## PROBLEM STATEMENT
The answer must consist solely of the line that contains "株式会社 ＳＳＳ | ｺｰﾄﾞ: 677 -> 676" and all subsequent lines of the data, each reproduced exactly.

------------------------------------------------

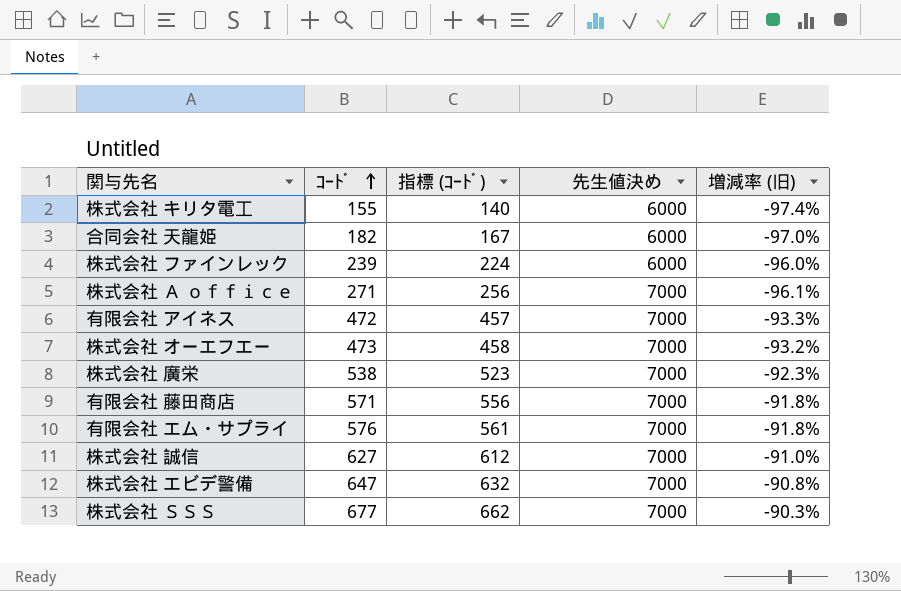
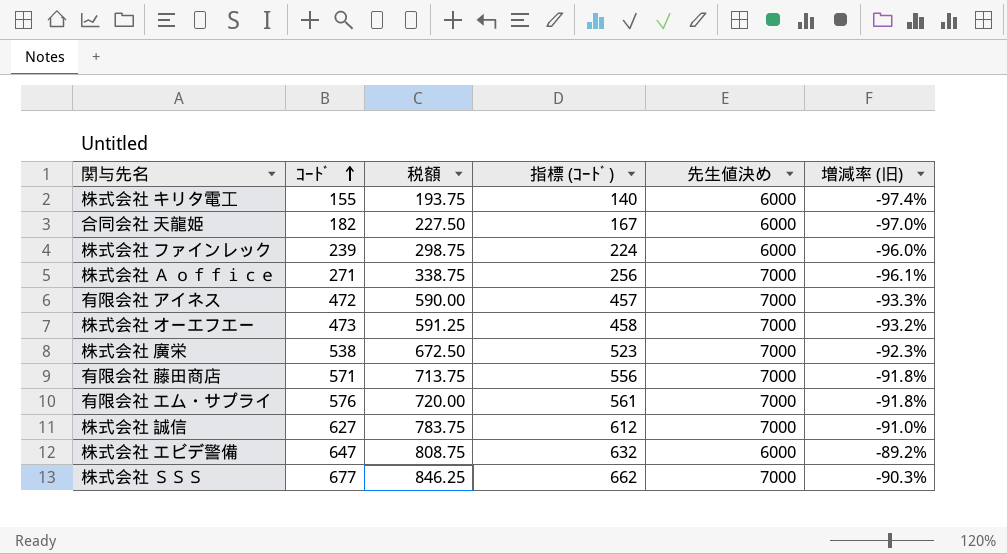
column 税額 | formula: none -> [ｺｰﾄﾞ] * 1.25
株式会社 エビデ警備 | 先生値決め: 7000 -> 6000
株式会社 エビデ警備 | 増減率 (旧): -90.8% -> -89.2%

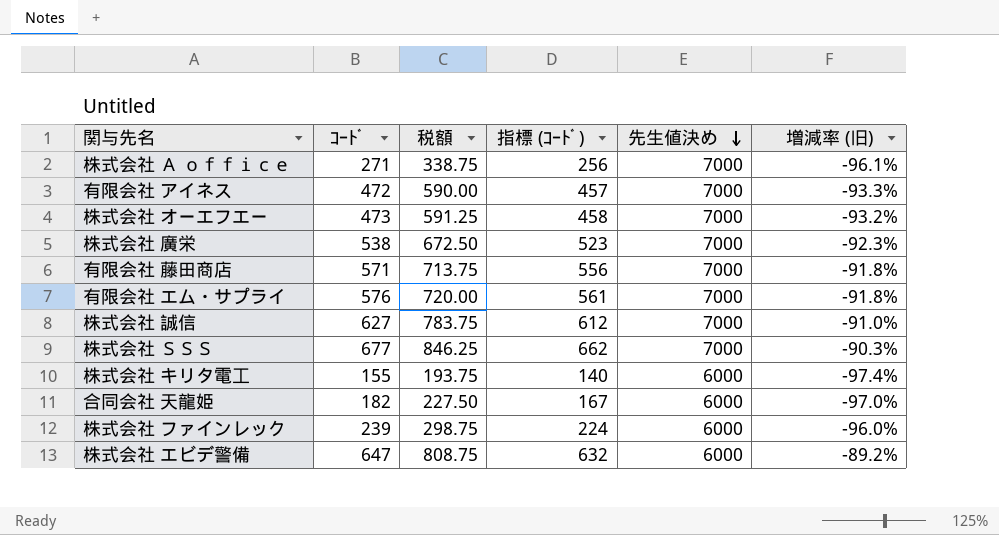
row order: ｺｰﾄﾞ ascending -> 先生値決め descending

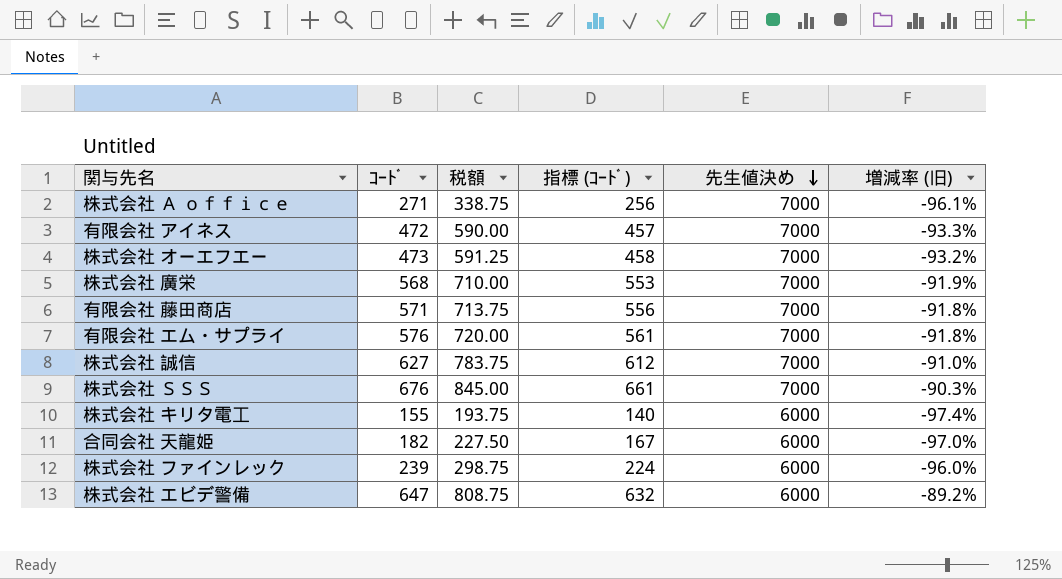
株式会社 廣栄 | ｺｰﾄﾞ: 538 -> 568
株式会社 廣栄 | 税額: 672.50 -> 710.00
株式会社 廣栄 | 指標 (ｺｰﾄﾞ): 523 -> 553
株式会社 廣栄 | 増減率 (旧): -92.3% -> -91.9%
株式会社 ＳＳＳ | ｺｰﾄﾞ: 677 -> 676
株式会社 ＳＳＳ | 税額: 846.25 -> 845.00
株式会社 ＳＳＳ | 指標 (ｺｰﾄﾞ): 662 -> 661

------------------------------------------------

## RESPONSE TO THE EXERCISE
株式会社 ＳＳＳ | ｺｰﾄﾞ: 677 -> 676
株式会社 ＳＳＳ | 税額: 846.25 -> 845.00
株式会社 ＳＳＳ | 指標 (ｺｰﾄﾞ): 662 -> 661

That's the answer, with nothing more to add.